What this task involves: Write out the data exactly, keeping every line.

Working data:
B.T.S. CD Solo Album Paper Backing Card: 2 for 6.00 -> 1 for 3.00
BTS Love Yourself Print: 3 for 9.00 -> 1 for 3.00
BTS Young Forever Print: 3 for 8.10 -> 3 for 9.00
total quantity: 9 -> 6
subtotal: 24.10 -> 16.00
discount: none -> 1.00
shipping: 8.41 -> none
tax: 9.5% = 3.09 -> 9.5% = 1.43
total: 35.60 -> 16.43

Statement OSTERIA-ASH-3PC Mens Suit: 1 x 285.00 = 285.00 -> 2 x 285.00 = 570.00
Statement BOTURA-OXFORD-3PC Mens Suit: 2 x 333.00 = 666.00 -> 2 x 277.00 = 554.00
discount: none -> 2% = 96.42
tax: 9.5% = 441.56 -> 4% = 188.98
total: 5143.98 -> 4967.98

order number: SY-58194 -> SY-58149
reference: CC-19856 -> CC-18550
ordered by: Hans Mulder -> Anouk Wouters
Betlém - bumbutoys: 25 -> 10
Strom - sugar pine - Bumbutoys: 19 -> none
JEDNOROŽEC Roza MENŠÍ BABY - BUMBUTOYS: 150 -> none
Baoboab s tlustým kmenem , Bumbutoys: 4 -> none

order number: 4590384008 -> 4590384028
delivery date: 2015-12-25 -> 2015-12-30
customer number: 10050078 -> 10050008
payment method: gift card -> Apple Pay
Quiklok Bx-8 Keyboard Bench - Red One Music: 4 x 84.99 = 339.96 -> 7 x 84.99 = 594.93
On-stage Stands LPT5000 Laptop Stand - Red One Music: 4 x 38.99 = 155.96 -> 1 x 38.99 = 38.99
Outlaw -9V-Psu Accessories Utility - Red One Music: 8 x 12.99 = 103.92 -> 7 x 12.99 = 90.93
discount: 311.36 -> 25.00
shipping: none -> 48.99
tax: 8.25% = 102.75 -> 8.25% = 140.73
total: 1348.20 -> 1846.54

Result of the task:
B.T.S. CD Solo Album Paper Backing Card: 2 for 6.00 -> 1 for 3.00
BTS Love Yourself Print: 3 for 9.00 -> 1 for 3.00
BTS Young Forever Print: 3 for 8.10 -> 3 for 9.00
total quantity: 9 -> 6
subtotal: 24.10 -> 16.00
discount: none -> 1.00
shipping: 8.41 -> none
tax: 9.5% = 3.09 -> 9.5% = 1.43
total: 35.60 -> 16.43

Statement OSTERIA-ASH-3PC Mens Suit: 1 x 285.00 = 285.00 -> 2 x 285.00 = 570.00
Statement BOTURA-OXFORD-3PC Mens Suit: 2 x 333.00 = 666.00 -> 2 x 277.00 = 554.00
discount: none -> 2% = 96.42
tax: 9.5% = 441.56 -> 4% = 188.98
total: 5143.98 -> 4967.98

order number: SY-58194 -> SY-58149
reference: CC-19856 -> CC-18550
ordered by: Hans Mulder -> Anouk Wouters
Betlém - bumbutoys: 25 -> 10
Strom - sugar pine - Bumbutoys: 19 -> none
JEDNOROŽEC Roza MENŠÍ BABY - BUMBUTOYS: 150 -> none
Baoboab s tlustým kmenem , Bumbutoys: 4 -> none

order number: 4590384008 -> 4590384028
delivery date: 2015-12-25 -> 2015-12-30
customer number: 10050078 -> 10050008
payment method: gift card -> Apple Pay
Quiklok Bx-8 Keyboard Bench - Red One Music: 4 x 84.99 = 339.96 -> 7 x 84.99 = 594.93
On-stage Stands LPT5000 Laptop Stand - Red One Music: 4 x 38.99 = 155.96 -> 1 x 38.99 = 38.99
Outlaw -9V-Psu Accessories Utility - Red One Music: 8 x 12.99 = 103.92 -> 7 x 12.99 = 90.93
discount: 311.36 -> 25.00
shipping: none -> 48.99
tax: 8.25% = 102.75 -> 8.25% = 140.73
total: 1348.20 -> 1846.54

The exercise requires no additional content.